Task to complete — Which lines in the data below contain the string "programming"? Show each one.

[Change detection data]
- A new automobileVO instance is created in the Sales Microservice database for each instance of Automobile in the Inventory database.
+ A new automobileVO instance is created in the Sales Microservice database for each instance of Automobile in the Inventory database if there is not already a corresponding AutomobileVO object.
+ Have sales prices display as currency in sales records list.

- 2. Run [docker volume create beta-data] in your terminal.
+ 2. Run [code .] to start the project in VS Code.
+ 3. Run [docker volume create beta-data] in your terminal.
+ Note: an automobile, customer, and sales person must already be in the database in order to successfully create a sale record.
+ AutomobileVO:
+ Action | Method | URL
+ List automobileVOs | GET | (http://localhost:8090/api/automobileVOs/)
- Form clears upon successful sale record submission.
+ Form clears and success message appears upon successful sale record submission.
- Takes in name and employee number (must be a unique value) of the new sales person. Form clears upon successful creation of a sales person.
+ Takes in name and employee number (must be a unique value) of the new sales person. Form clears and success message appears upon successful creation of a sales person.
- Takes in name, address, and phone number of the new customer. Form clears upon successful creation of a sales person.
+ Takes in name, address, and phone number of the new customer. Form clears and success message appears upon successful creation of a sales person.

==

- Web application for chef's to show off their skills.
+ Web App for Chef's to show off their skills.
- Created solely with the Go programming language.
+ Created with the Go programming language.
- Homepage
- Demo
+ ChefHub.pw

Task output —
- Created solely with the Go programming language.
+ Created with the Go programming language.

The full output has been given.